### Supplied data:
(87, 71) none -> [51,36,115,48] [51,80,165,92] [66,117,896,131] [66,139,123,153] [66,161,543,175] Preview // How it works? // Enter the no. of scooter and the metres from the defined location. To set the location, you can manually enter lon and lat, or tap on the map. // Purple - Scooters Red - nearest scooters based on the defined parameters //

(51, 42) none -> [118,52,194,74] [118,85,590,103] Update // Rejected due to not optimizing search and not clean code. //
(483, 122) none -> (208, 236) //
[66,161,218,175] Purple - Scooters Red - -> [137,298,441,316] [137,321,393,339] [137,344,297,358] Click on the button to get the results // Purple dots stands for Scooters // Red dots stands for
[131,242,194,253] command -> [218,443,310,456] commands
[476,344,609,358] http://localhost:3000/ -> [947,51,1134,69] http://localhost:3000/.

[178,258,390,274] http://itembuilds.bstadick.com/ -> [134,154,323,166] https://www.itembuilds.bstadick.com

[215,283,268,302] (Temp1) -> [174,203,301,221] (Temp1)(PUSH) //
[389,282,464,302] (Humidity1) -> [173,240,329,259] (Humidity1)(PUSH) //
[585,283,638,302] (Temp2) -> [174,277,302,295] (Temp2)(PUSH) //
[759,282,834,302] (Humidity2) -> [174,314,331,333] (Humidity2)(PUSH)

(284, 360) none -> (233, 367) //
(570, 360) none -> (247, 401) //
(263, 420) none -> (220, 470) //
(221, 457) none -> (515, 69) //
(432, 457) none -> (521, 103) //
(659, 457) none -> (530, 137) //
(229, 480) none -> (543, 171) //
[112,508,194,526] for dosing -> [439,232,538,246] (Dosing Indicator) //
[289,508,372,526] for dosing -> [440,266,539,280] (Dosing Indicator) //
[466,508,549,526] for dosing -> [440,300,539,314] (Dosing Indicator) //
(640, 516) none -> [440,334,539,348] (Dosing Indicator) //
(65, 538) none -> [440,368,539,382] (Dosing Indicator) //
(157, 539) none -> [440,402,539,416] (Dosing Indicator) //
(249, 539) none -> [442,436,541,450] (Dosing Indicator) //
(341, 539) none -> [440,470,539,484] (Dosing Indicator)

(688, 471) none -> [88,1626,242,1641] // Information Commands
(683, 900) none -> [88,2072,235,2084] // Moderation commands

### Task description:
Word for word, reproduce every line of the data.

### Answer for the task:
(87, 71) none -> [51,36,115,48] [51,80,165,92] [66,117,896,131] [66,139,123,153] [66,161,543,175] Preview // How it works? // Enter the no. of scooter and the metres from the defined location. To set the location, you can manually enter lon and lat, or tap on the map. // Purple - Scooters Red - nearest scooters based on the defined parameters //

(51, 42) none -> [118,52,194,74] [118,85,590,103] Update // Rejected due to not optimizing search and not clean code. //
(483, 122) none -> (208, 236) //
[66,161,218,175] Purple - Scooters Red - -> [137,298,441,316] [137,321,393,339] [137,344,297,358] Click on the button to get the results // Purple dots stands for Scooters // Red dots stands for
[131,242,194,253] command -> [218,443,310,456] commands
[476,344,609,358] http://localhost:3000/ -> [947,51,1134,69] http://localhost:3000/.

[178,258,390,274] http://itembuilds.bstadick.com/ -> [134,154,323,166] https://www.itembuilds.bstadick.com

[215,283,268,302] (Temp1) -> [174,203,301,221] (Temp1)(PUSH) //
[389,282,464,302] (Humidity1) -> [173,240,329,259] (Humidity1)(PUSH) //
[585,283,638,302] (Temp2) -> [174,277,302,295] (Temp2)(PUSH) //
[759,282,834,302] (Humidity2) -> [174,314,331,333] (Humidity2)(PUSH)

(284, 360) none -> (233, 367) //
(570, 360) none -> (247, 401) //
(263, 420) none -> (220, 470) //
(221, 457) none -> (515, 69) //
(432, 457) none -> (521, 103) //
(659, 457) none -> (530, 137) //
(229, 480) none -> (543, 171) //
[112,508,194,526] for dosing -> [439,232,538,246] (Dosing Indicator) //
[289,508,372,526] for dosing -> [440,266,539,280] (Dosing Indicator) //
[466,508,549,526] for dosing -> [440,300,539,314] (Dosing Indicator) //
(640, 516) none -> [440,334,539,348] (Dosing Indicator) //
(65, 538) none -> [440,368,539,382] (Dosing Indicator) //
(157, 539) none -> [440,402,539,416] (Dosing Indicator) //
(249, 539) none -> [442,436,541,450] (Dosing Indicator) //
(341, 539) none -> [440,470,539,484] (Dosing Indicator)

(688, 471) none -> [88,1626,242,1641] // Information Commands
(683, 900) none -> [88,2072,235,2084] // Moderation commands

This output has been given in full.